🤖 AI Summary
To address efficient speech enhancement under resource-constrained conditions, this paper proposes a lightweight generative adversarial network (GAN). Methodologically, it introduces a multi-scale depthwise separable convolution module to reduce computational overhead, incorporates a dual-normalization attention mechanism to enhance time-frequency modeling capability, and integrates residual refinement with dynamic pruning for further model compression. Evaluated on the VoiceBank+DEMAND dataset, the proposed method achieves a PESQ score of 3.45, significantly outperforming existing models of comparable parameter count. The primary contribution lies in the first joint integration of dual-normalization attention and dynamic pruning into a lightweight GAN framework—achieving substantial complexity reduction (42% fewer parameters and 38% lower FLOPs) without compromising speech quality. This enables practical deployment on edge devices.
📝 Abstract
We introduce EffiFusion-GAN (Efficient Fusion Generative Adversarial Network), a lightweight yet powerful model for speech enhancement.
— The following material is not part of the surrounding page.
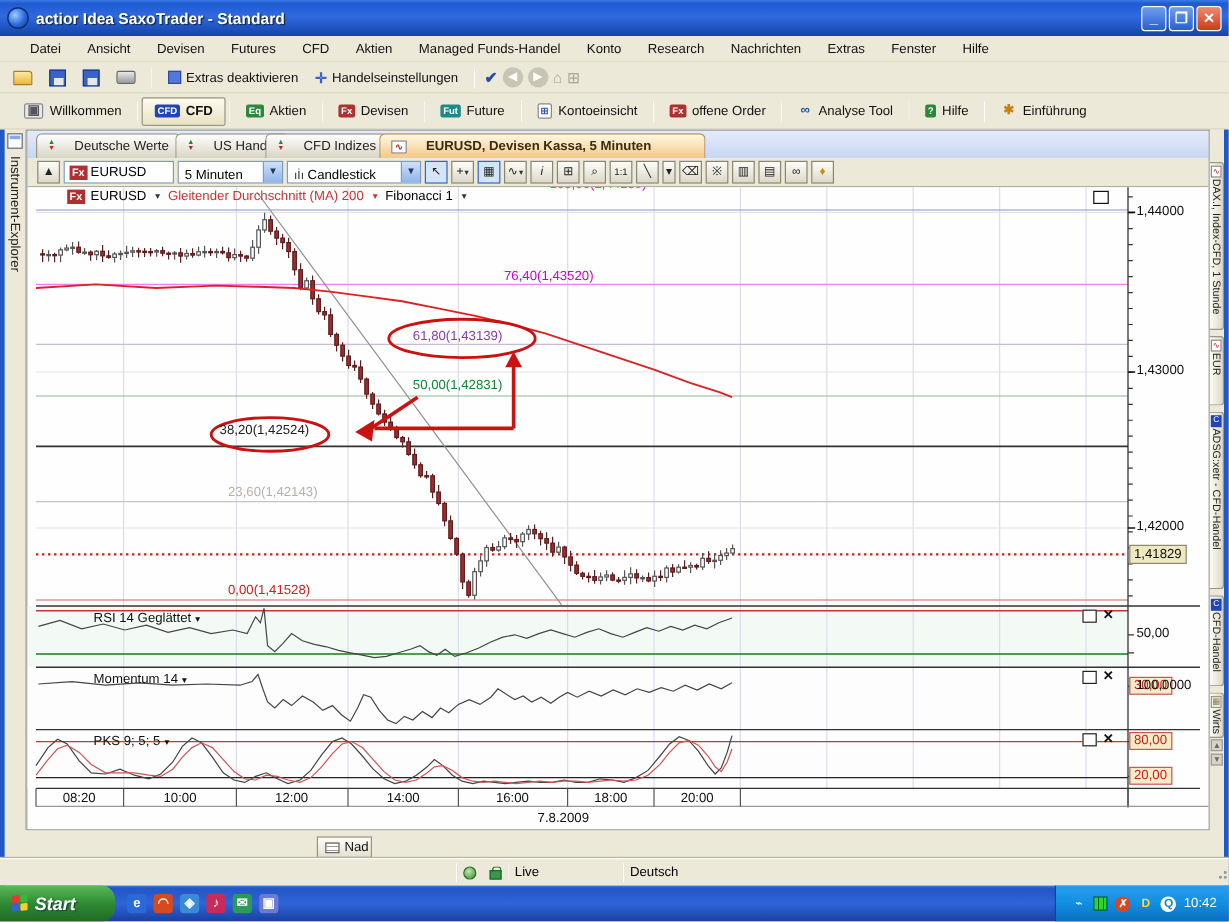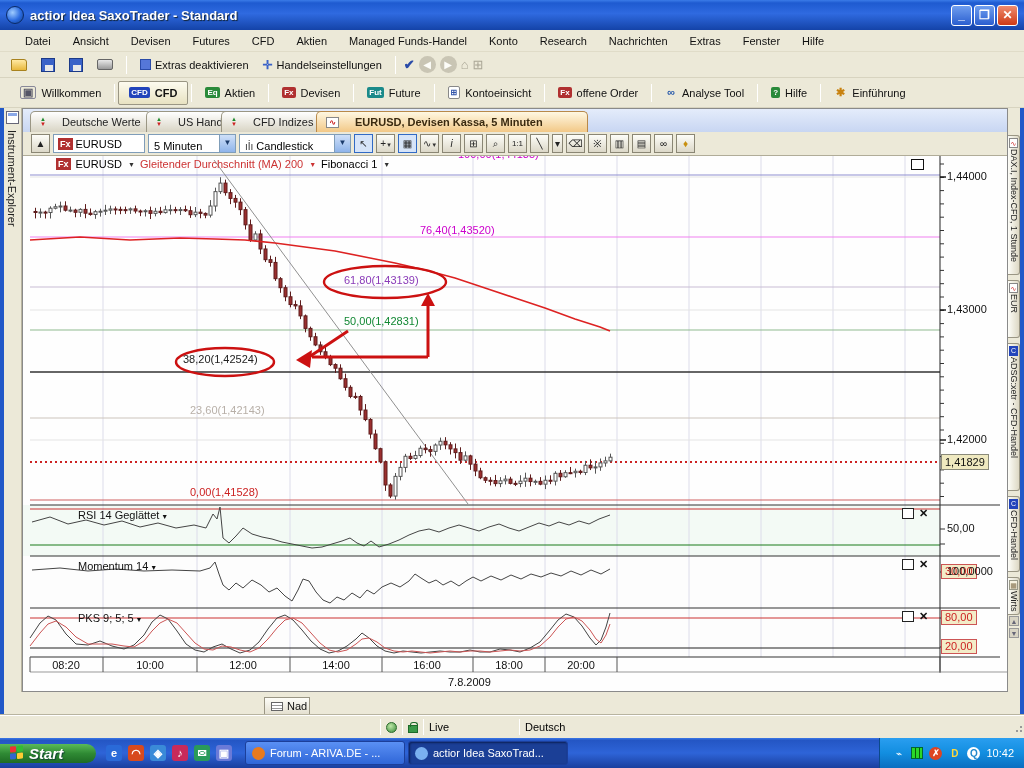"Start" #startbtn { height: 19px -> 30px }
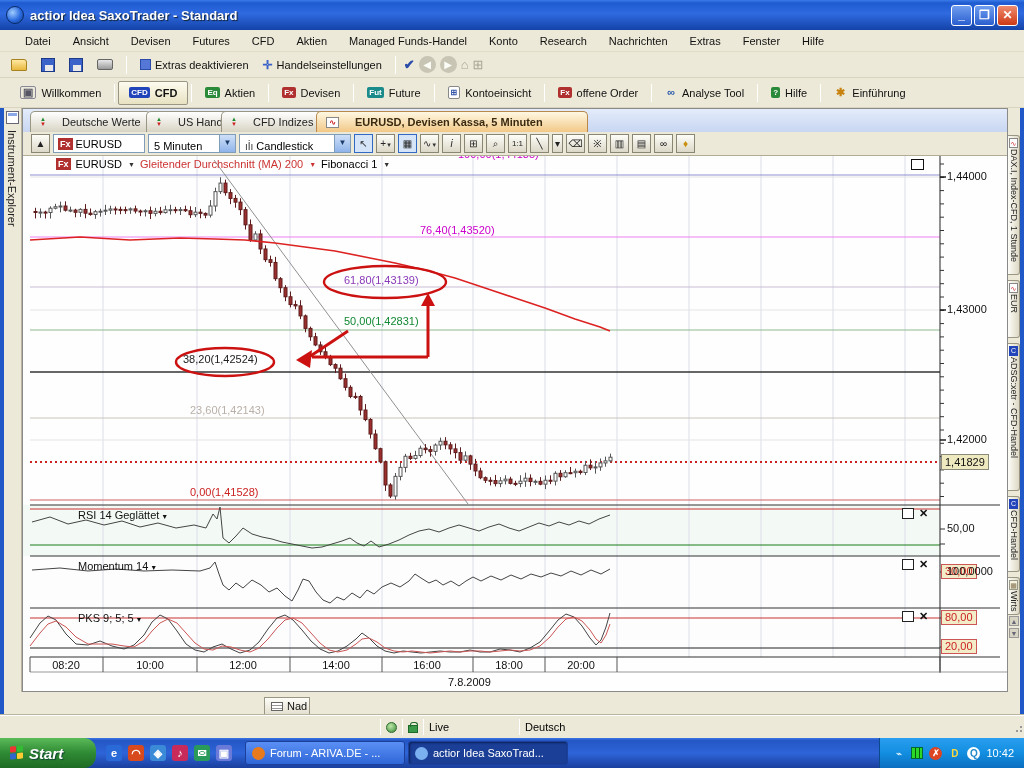"Forum - ARIVA.DE - ..." div { html: <div> <div> <span></span> <span>Forum - ARIVA.DE - ...</span> </div> <div> <span></span> <span>actior Idea SaxoTrad...</span> </div> </div> -> none }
The model integrates depthwise separable convolutions within a multi-scale block to capture diverse acoustic features efficiently. An enhanced attention mechanism with dual normalization and residual refinement further improves training stability and convergence. Additionally, dynamic pruning is applied to reduce model size while maintaining performance, making the framework suitable for resource-constrained environments. Experimental evaluation on the public VoiceBank+DEMAND dataset shows that EffiFusion-GAN achieves a PESQ score of 3.45, outperforming existing models under the same parameter settings.